O ESTADO DA VACINAÇÃO
1. A última fase da vacinação contra a Covid 19 – a quarta dose- começou em setembro e termina no final deste mês. Os últimos dados são relevantes:
· A vacinação já está agendada para 3,5 milhões de utentes;
· Falta agendar para apenas 640 mil utentes (na maioria, utentes entre os 50 e 60 anos);
· Já foram administradas 2,5 milhões de doses de vacina.
2. Em termos de faixas etárias, a situação é relativamente confortável: com mais de 80 anos, já foram vacinados 74% dos utentes; entre os 70 e os 79, a taxa de vacinação está nos 76%; e entre os 60 e os 69, a vacinação chega já aos 57%.

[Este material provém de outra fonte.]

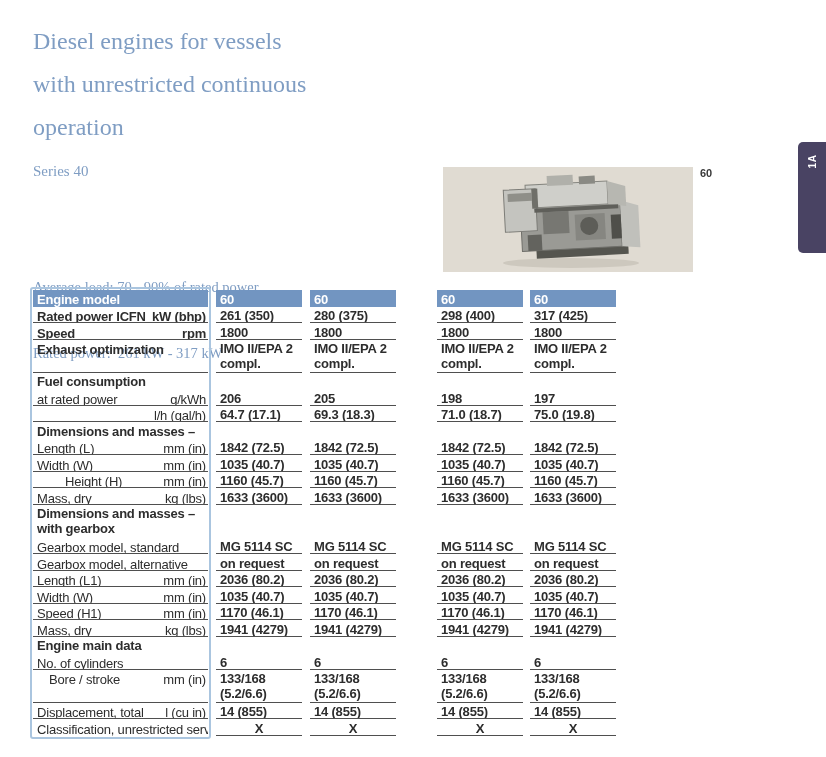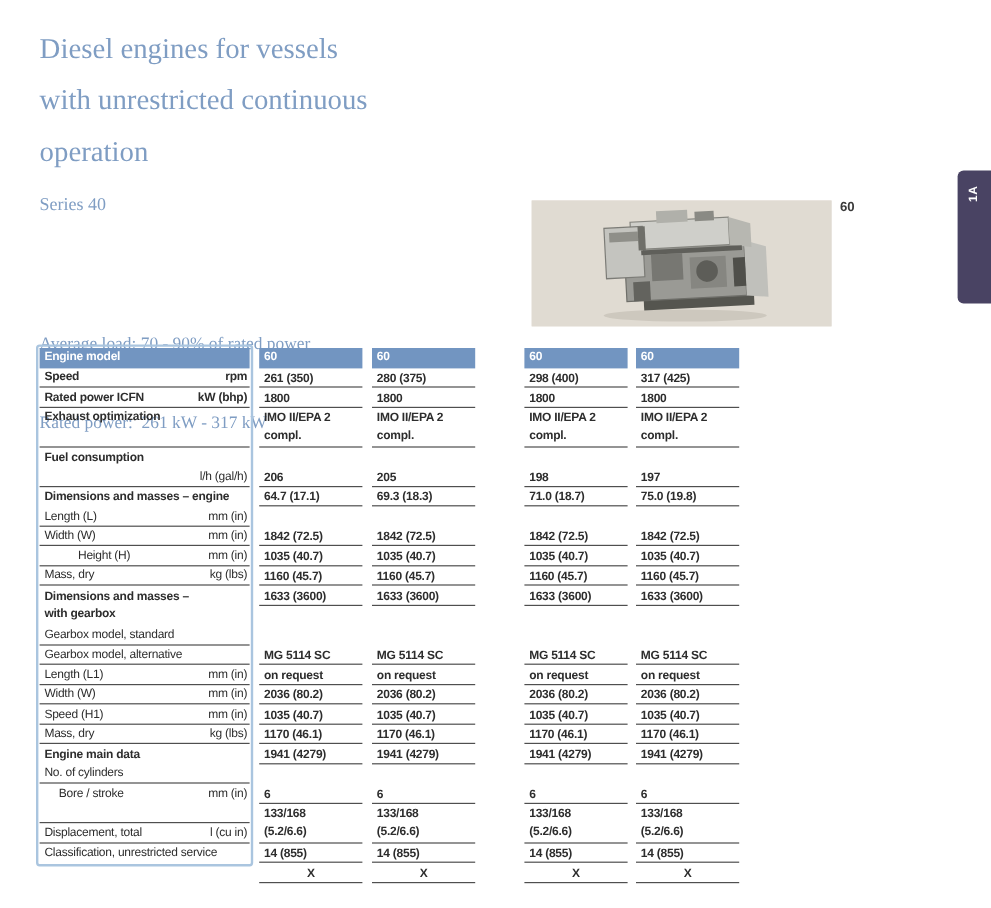"Engine model" .spec-table { font-size: 10px -> 13px }
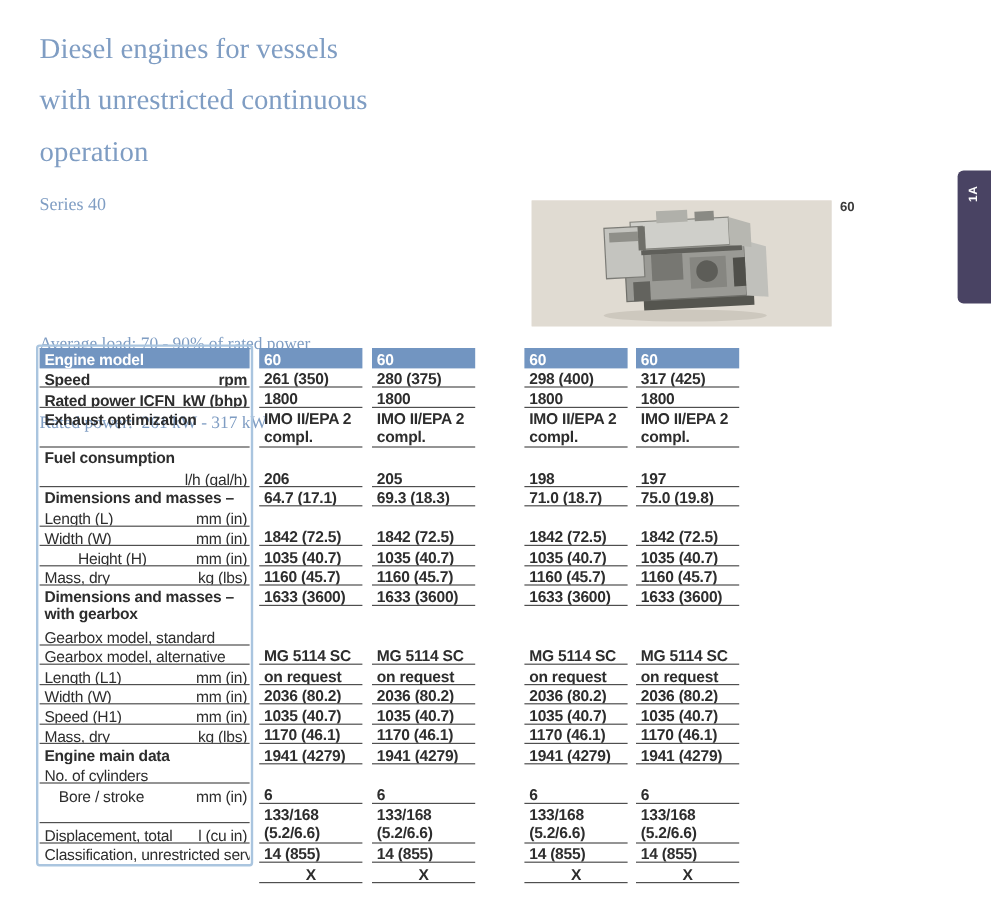"Speed" div.row { order: before "Rated power ICFN" -> after "Rated power ICFN" }
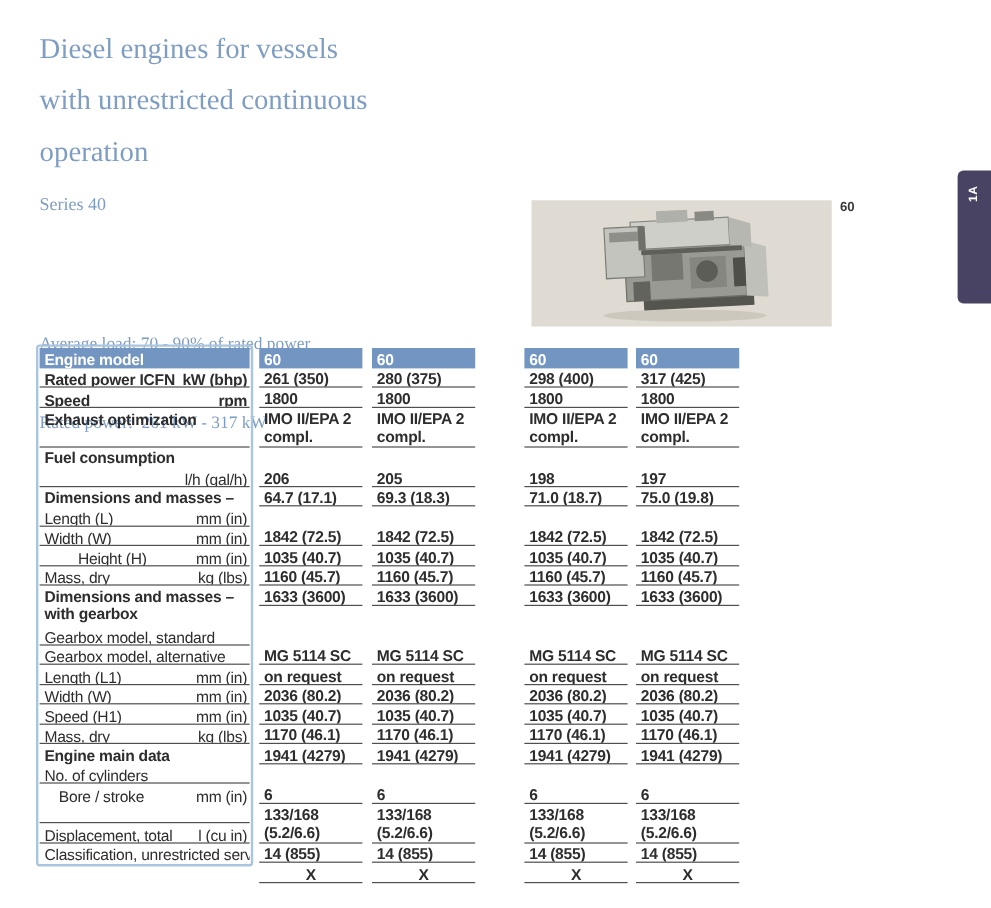"at rated power" div.row { html: none -> <div> <div>at rated power</div> <div>g/kWh</div> </div> }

· Há só um dado preocupante: 80 mil idosos, pessoas com mais de 80 anos, não fizeram vacinação de reforço contra a Covid 19 nem na Primavera nem no Outono/Inverno. Estão em risco de doença grave.

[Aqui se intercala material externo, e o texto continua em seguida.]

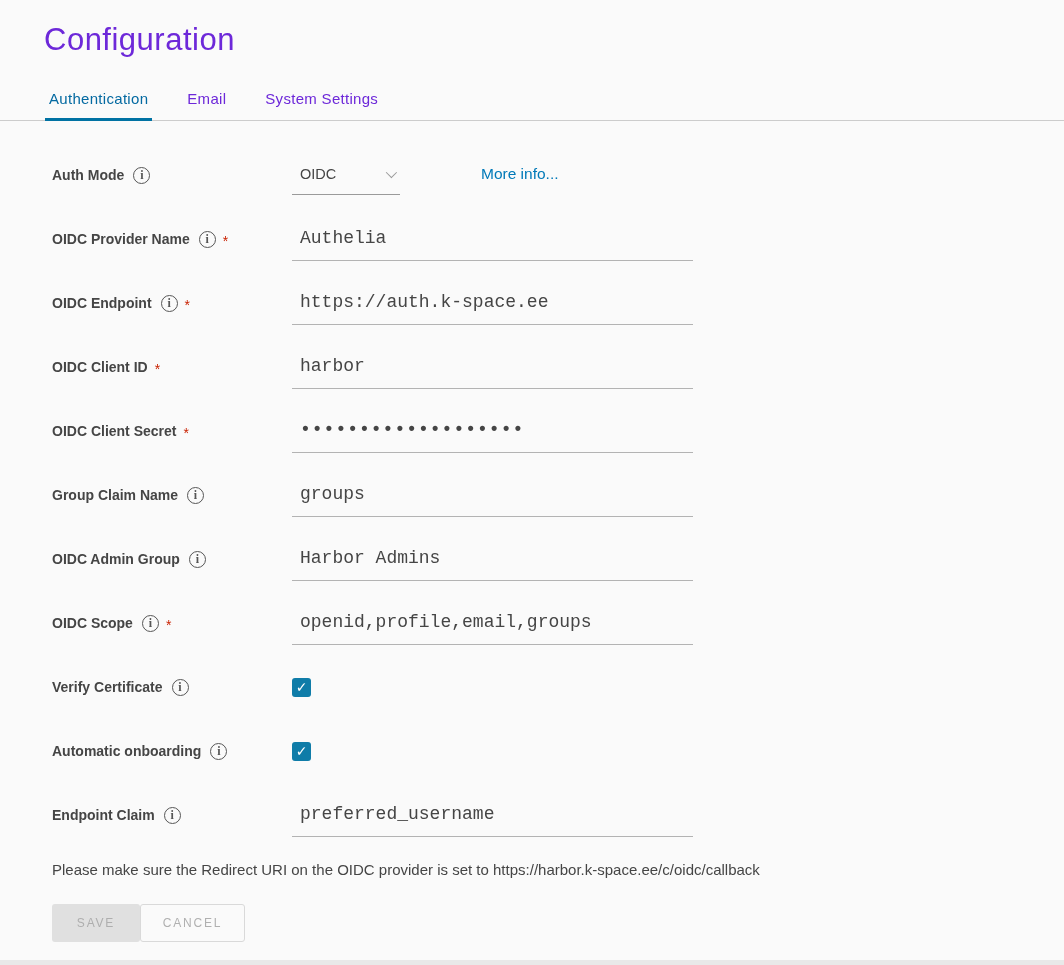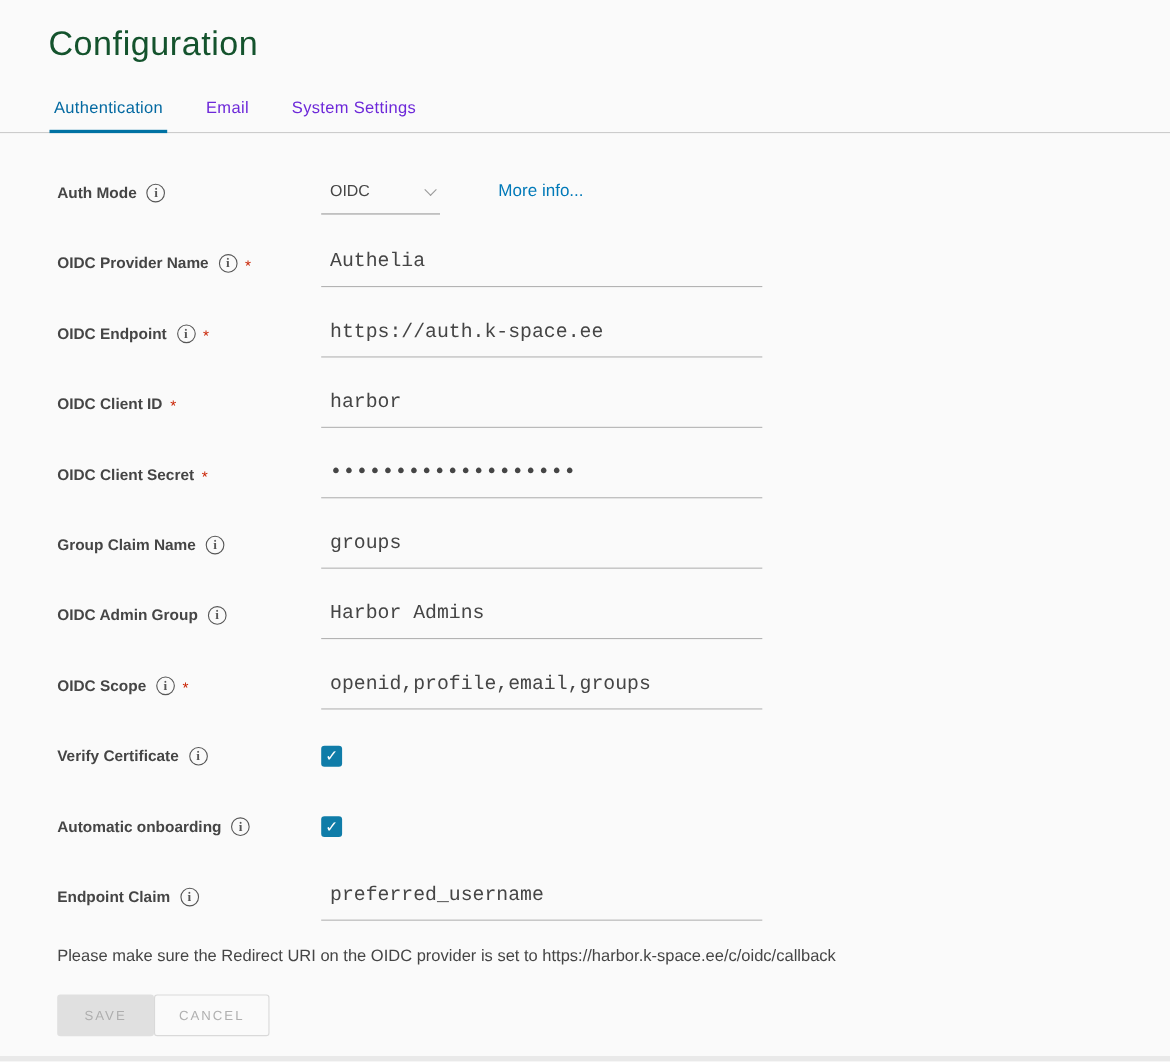"Configuration" h1.page-title { color: #14532d -> #6d28d9 }
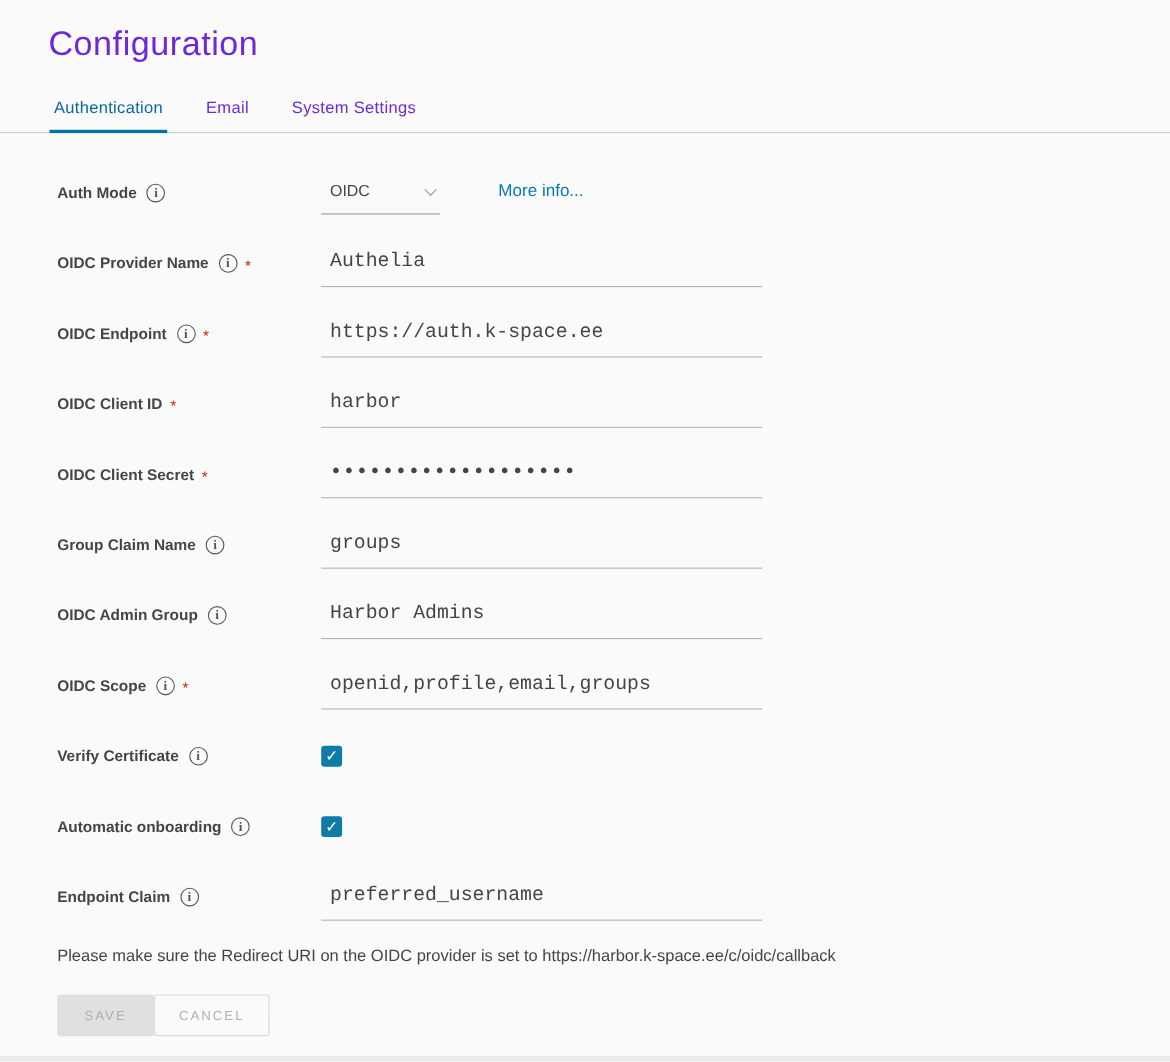"OIDC" .control-col { gap: none -> 28px }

3. Entretanto, a China volta a ser notícia pelo descontrole da pandemia, pelos confinamentos e pelos protestos. A grande questão é esta: por que é que o Ocidente já faz vida normal e os Chineses estão fechados em casa? Três razões:
· Primeiro, a China tem piores vacinas que as do Ocidente. Não são vacinas de RNA Mensageiro, as tecnologicamente mais avançadas. Aliás, nunca as vacinas chinesas foram aprovadas nos EUA e UE.
· Depois, a China tem piores taxas de vacinação que o Ocidente. Sobretudo na população de risco. Vacinaram mais os mais jovens e menos os mais idosos.
· Finalmente, há uma desconfiança dos cidadãos em relação aos políticos. O que leva muitos Chineses a fugirem da vacinação. E assim vai por água abaixo a superioridade moral que a China queria ter, em matéria pandémica, relativamente às democracias ocidentais.